Stored items
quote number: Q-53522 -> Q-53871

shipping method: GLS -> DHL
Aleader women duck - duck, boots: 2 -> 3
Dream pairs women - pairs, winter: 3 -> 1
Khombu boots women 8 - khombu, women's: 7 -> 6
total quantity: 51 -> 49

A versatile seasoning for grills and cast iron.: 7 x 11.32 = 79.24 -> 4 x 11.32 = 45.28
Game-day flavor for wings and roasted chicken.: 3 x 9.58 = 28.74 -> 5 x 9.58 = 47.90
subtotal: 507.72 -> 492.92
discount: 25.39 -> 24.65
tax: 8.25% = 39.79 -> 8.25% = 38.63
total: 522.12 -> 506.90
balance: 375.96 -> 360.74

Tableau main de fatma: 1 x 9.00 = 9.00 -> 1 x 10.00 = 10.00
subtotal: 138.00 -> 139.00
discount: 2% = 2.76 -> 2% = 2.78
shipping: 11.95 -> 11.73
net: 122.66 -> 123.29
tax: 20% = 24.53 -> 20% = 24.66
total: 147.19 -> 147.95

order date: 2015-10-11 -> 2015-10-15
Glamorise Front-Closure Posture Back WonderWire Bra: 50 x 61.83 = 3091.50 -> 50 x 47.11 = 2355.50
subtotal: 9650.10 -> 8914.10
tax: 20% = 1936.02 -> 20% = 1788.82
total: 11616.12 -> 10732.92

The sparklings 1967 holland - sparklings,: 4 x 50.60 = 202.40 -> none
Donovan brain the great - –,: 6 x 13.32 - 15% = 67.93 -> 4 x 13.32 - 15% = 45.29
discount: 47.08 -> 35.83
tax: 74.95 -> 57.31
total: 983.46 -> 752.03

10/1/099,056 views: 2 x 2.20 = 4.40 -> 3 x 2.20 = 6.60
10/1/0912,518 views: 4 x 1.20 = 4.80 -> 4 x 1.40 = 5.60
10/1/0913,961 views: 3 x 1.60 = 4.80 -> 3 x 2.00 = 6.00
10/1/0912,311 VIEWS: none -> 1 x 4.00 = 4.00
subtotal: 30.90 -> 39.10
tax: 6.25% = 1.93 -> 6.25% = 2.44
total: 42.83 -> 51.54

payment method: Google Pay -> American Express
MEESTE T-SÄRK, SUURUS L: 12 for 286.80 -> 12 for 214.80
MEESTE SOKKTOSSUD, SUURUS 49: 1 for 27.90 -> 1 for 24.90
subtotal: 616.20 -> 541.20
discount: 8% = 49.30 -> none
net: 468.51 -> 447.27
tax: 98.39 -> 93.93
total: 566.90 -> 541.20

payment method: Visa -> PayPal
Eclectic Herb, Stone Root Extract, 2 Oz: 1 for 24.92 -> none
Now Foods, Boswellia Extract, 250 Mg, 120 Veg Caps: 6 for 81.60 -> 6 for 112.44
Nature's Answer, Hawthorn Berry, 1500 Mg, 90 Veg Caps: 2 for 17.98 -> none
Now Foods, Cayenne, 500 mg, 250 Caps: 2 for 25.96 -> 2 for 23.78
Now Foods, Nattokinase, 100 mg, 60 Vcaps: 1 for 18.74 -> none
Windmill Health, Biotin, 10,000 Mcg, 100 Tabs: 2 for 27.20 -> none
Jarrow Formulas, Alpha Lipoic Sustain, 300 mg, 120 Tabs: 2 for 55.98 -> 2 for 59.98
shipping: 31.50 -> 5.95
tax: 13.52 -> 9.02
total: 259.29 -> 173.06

# Problem requirements
Would you set down, word for word, the lines from the opening of the entries above through the line with "A versatile seasoning", both included, and no others?

# Answer
quote number: Q-53522 -> Q-53871

shipping method: GLS -> DHL
Aleader women duck - duck, boots: 2 -> 3
Dream pairs women - pairs, winter: 3 -> 1
Khombu boots women 8 - khombu, women's: 7 -> 6
total quantity: 51 -> 49

A versatile seasoning for grills and cast iron.: 7 x 11.32 = 79.24 -> 4 x 11.32 = 45.28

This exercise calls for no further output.